*** Block opens ***
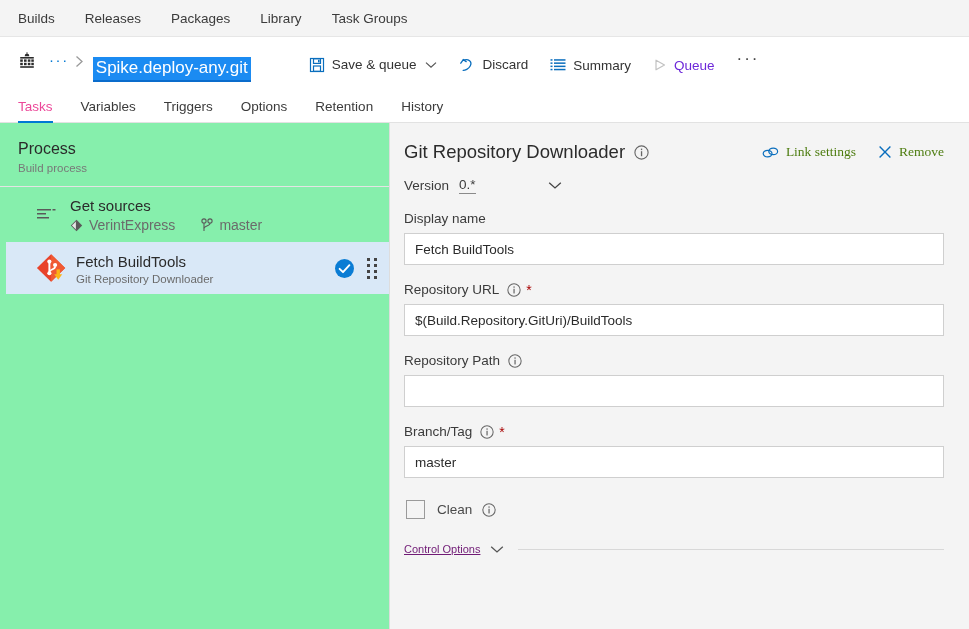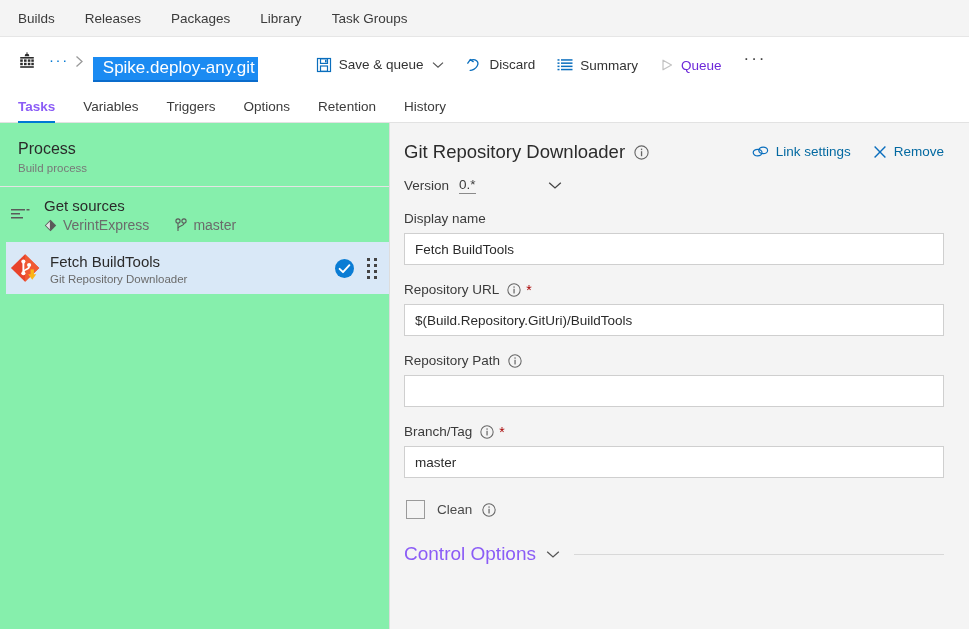"Spike.deploy-any.git" .crumb-title { padding: 1px 3px 2px 10px -> 1px 3px 2px 3px }
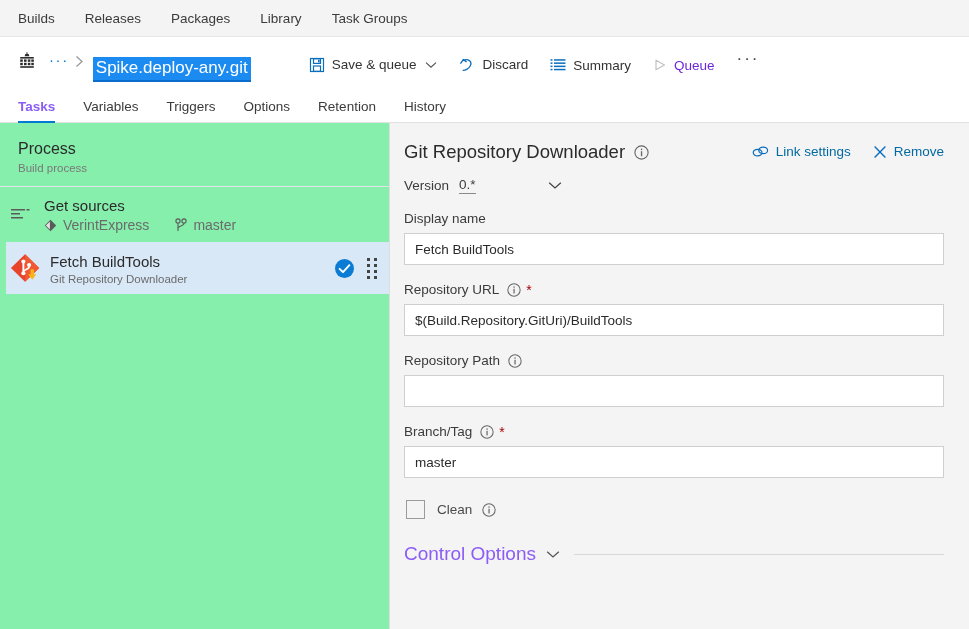"Tasks" .tab.active { color: #8b5cf6 -> #ec4899; font-weight: bold -> normal }
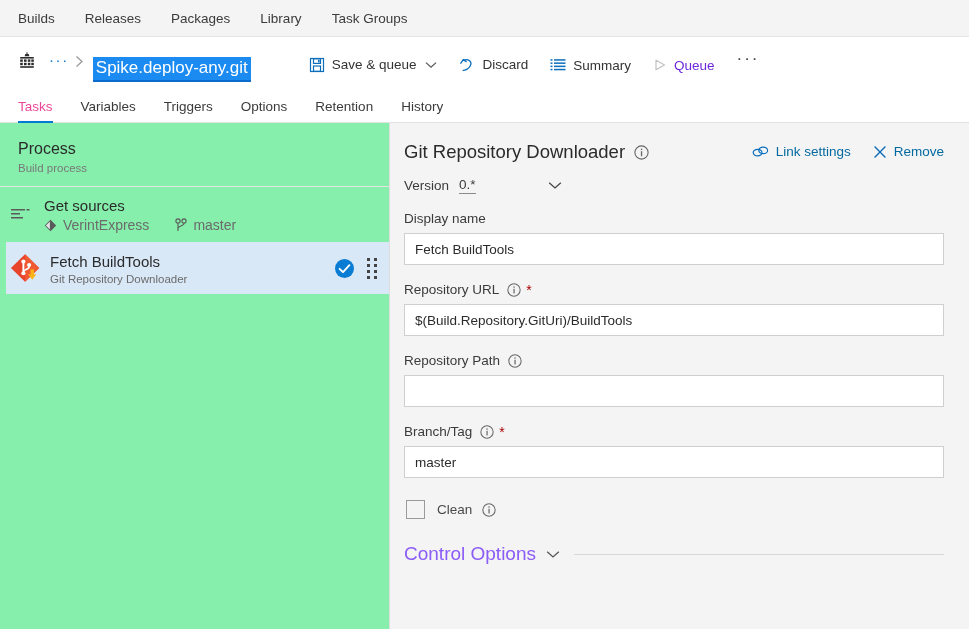"Link settings" .link-btn { color: #0369a1 -> #4d7c0f; font-family: none -> Liberation Serif, serif }
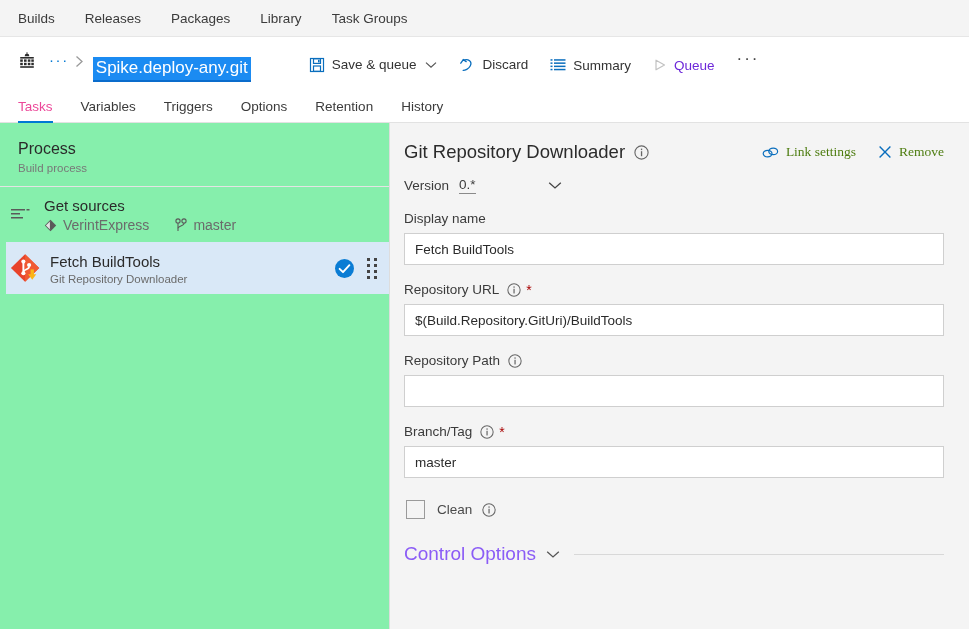"Get sources" .task-row { padding: 9px 0 9px 4px -> 9px 0 9px 30px }
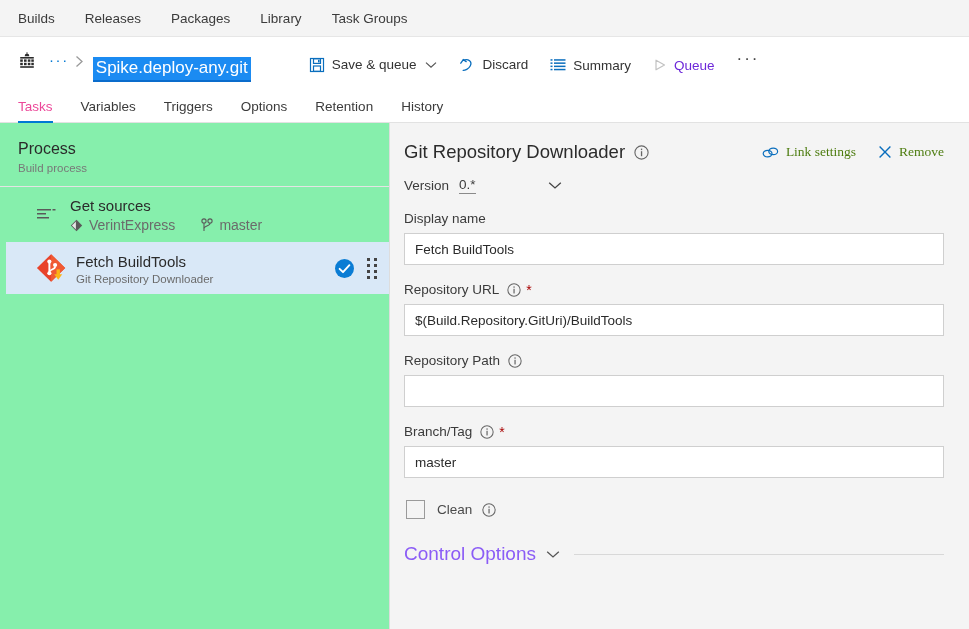"Control Options" .section-title { color: #8b5cf6 -> #701a75; font-size: 19px -> 11px; text-decoration: none -> underline }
*** Block closes ***
**WHAT NEEDS TO BE DONE**
When you copy the data above, keep each line exact and omit the pictures.

**RESPONSE AREA**
"Spike.deploy-any.git" .crumb-title { padding: 1px 3px 2px 10px -> 1px 3px 2px 3px }
"Tasks" .tab.active { color: #8b5cf6 -> #ec4899; font-weight: bold -> normal }
"Link settings" .link-btn { color: #0369a1 -> #4d7c0f; font-family: none -> Liberation Serif, serif }
"Get sources" .task-row { padding: 9px 0 9px 4px -> 9px 0 9px 30px }
"Control Options" .section-title { color: #8b5cf6 -> #701a75; font-size: 19px -> 11px; text-decoration: none -> underline }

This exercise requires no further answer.